- ABOUT THIS EXERCISE: Of the entries below, return only those lines from the line with "i Källby och..." to the line with "31 июля, пт", exactly, both included.

****

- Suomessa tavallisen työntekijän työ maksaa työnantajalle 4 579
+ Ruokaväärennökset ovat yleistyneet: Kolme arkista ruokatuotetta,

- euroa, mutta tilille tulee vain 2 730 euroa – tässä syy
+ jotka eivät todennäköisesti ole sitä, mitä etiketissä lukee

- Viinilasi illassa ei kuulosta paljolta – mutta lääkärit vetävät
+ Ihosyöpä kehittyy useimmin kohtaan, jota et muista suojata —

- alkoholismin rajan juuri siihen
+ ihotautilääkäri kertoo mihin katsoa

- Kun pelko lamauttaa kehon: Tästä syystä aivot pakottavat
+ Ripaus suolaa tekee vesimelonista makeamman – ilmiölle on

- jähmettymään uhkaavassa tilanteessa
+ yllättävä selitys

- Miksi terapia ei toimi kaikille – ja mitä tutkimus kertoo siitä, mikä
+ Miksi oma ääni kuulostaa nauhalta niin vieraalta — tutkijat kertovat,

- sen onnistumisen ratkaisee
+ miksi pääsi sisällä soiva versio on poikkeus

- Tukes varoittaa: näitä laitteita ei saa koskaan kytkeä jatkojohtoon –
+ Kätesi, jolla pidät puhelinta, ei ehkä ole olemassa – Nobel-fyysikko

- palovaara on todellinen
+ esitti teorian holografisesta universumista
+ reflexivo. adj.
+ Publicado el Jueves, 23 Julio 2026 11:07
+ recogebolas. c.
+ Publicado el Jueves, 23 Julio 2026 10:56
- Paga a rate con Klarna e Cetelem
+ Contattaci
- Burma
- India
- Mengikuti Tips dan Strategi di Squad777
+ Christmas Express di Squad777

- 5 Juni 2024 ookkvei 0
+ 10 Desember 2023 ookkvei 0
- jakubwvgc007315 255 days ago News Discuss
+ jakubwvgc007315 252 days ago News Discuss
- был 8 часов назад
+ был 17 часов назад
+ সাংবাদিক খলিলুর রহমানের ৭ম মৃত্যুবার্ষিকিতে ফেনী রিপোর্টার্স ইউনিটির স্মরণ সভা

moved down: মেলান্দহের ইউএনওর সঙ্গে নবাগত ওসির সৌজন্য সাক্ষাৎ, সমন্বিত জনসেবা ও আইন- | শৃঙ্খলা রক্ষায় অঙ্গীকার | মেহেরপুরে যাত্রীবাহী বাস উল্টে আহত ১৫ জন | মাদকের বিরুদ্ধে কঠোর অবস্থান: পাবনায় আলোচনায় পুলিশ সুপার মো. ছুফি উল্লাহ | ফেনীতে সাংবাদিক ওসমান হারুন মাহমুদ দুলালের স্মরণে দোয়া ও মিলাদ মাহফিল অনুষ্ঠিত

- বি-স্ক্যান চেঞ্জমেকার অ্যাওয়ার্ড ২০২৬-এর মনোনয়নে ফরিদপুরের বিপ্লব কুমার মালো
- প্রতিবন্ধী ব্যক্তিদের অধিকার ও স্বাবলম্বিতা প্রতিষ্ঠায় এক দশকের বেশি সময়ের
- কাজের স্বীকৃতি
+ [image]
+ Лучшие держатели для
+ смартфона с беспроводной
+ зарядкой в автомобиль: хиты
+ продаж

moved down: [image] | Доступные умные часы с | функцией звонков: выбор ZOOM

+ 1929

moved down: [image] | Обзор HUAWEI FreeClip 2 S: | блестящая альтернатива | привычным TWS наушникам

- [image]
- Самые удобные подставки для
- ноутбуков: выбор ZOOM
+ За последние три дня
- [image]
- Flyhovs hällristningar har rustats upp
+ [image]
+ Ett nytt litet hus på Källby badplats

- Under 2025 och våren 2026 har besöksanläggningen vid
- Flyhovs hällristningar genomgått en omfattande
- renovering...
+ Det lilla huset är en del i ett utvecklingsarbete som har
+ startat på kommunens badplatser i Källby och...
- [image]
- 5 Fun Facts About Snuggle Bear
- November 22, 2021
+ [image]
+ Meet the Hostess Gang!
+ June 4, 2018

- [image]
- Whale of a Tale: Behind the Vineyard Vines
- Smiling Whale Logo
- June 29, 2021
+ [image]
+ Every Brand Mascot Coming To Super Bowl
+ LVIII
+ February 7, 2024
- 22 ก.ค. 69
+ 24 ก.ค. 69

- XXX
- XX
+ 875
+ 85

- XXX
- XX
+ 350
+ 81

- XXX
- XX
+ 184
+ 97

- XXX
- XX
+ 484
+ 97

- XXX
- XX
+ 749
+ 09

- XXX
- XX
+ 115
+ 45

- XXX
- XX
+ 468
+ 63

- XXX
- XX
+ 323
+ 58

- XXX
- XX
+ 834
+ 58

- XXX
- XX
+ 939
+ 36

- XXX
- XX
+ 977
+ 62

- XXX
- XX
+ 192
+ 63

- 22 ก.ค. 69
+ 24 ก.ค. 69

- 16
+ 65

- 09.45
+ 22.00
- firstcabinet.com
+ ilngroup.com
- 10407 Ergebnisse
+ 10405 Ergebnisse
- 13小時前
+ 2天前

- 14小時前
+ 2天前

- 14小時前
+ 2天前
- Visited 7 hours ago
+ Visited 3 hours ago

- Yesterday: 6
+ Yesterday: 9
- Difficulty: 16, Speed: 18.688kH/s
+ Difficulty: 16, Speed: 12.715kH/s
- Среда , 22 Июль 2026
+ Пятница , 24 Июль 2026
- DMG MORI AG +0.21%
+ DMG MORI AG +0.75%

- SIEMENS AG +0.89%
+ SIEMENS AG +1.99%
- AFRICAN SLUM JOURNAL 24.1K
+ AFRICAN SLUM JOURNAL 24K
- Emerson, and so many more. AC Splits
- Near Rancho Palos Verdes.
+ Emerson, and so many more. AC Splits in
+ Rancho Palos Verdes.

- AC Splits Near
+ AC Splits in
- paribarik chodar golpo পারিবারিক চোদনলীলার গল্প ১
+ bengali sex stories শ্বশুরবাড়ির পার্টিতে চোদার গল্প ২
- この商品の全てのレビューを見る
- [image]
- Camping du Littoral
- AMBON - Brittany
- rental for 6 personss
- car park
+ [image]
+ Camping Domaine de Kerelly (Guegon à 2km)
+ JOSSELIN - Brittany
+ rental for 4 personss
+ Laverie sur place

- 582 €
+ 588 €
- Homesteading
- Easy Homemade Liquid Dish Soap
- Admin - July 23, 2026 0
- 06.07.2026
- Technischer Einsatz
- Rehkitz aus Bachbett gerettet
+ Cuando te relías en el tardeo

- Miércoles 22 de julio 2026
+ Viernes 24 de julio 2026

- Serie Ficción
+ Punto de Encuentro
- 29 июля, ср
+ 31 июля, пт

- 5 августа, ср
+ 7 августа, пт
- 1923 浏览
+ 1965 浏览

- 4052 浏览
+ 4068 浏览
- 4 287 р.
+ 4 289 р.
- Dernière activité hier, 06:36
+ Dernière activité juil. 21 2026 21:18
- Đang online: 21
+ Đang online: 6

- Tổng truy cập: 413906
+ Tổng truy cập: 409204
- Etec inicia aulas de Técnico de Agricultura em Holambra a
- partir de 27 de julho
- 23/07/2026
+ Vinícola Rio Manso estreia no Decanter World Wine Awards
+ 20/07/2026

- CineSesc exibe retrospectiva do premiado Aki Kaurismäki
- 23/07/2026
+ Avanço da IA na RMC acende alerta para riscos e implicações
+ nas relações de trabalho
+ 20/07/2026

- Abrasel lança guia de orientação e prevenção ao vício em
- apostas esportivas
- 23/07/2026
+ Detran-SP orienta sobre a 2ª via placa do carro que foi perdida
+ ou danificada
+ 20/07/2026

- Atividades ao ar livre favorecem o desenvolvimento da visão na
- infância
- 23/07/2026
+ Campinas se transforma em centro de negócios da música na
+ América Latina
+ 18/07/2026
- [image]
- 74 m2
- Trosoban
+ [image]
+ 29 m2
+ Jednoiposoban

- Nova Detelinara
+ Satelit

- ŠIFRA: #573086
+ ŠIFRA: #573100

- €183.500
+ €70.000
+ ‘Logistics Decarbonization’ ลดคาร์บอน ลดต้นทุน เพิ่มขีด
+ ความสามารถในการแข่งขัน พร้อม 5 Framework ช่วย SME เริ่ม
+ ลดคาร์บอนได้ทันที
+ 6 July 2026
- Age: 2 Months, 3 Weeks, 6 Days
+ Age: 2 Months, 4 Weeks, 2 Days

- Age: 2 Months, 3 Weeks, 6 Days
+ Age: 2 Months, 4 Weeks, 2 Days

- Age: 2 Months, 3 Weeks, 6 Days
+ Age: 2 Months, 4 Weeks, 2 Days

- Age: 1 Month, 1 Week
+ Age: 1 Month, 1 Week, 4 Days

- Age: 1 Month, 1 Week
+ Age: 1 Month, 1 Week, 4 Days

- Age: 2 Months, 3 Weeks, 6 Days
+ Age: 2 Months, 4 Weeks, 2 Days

****

- ANSWER FOR THIS EXERCISE:
+ startat på kommunens badplatser i Källby och...
- [image]
- 5 Fun Facts About Snuggle Bear
- November 22, 2021
+ [image]
+ Meet the Hostess Gang!
+ June 4, 2018

- [image]
- Whale of a Tale: Behind the Vineyard Vines
- Smiling Whale Logo
- June 29, 2021
+ [image]
+ Every Brand Mascot Coming To Super Bowl
+ LVIII
+ February 7, 2024
- 22 ก.ค. 69
+ 24 ก.ค. 69

- XXX
- XX
+ 875
+ 85

- XXX
- XX
+ 350
+ 81

- XXX
- XX
+ 184
+ 97

- XXX
- XX
+ 484
+ 97

- XXX
- XX
+ 749
+ 09

- XXX
- XX
+ 115
+ 45

- XXX
- XX
+ 468
+ 63

- XXX
- XX
+ 323
+ 58

- XXX
- XX
+ 834
+ 58

- XXX
- XX
+ 939
+ 36

- XXX
- XX
+ 977
+ 62

- XXX
- XX
+ 192
+ 63

- 22 ก.ค. 69
+ 24 ก.ค. 69

- 16
+ 65

- 09.45
+ 22.00
- firstcabinet.com
+ ilngroup.com
- 10407 Ergebnisse
+ 10405 Ergebnisse
- 13小時前
+ 2天前

- 14小時前
+ 2天前

- 14小時前
+ 2天前
- Visited 7 hours ago
+ Visited 3 hours ago

- Yesterday: 6
+ Yesterday: 9
- Difficulty: 16, Speed: 18.688kH/s
+ Difficulty: 16, Speed: 12.715kH/s
- Среда , 22 Июль 2026
+ Пятница , 24 Июль 2026
- DMG MORI AG +0.21%
+ DMG MORI AG +0.75%

- SIEMENS AG +0.89%
+ SIEMENS AG +1.99%
- AFRICAN SLUM JOURNAL 24.1K
+ AFRICAN SLUM JOURNAL 24K
- Emerson, and so many more. AC Splits
- Near Rancho Palos Verdes.
+ Emerson, and so many more. AC Splits in
+ Rancho Palos Verdes.

- AC Splits Near
+ AC Splits in
- paribarik chodar golpo পারিবারিক চোদনলীলার গল্প ১
+ bengali sex stories শ্বশুরবাড়ির পার্টিতে চোদার গল্প ২
- この商品の全てのレビューを見る
- [image]
- Camping du Littoral
- AMBON - Brittany
- rental for 6 personss
- car park
+ [image]
+ Camping Domaine de Kerelly (Guegon à 2km)
+ JOSSELIN - Brittany
+ rental for 4 personss
+ Laverie sur place

- 582 €
+ 588 €
- Homesteading
- Easy Homemade Liquid Dish Soap
- Admin - July 23, 2026 0
- 06.07.2026
- Technischer Einsatz
- Rehkitz aus Bachbett gerettet
+ Cuando te relías en el tardeo

- Miércoles 22 de julio 2026
+ Viernes 24 de julio 2026

- Serie Ficción
+ Punto de Encuentro
- 29 июля, ср
+ 31 июля, пт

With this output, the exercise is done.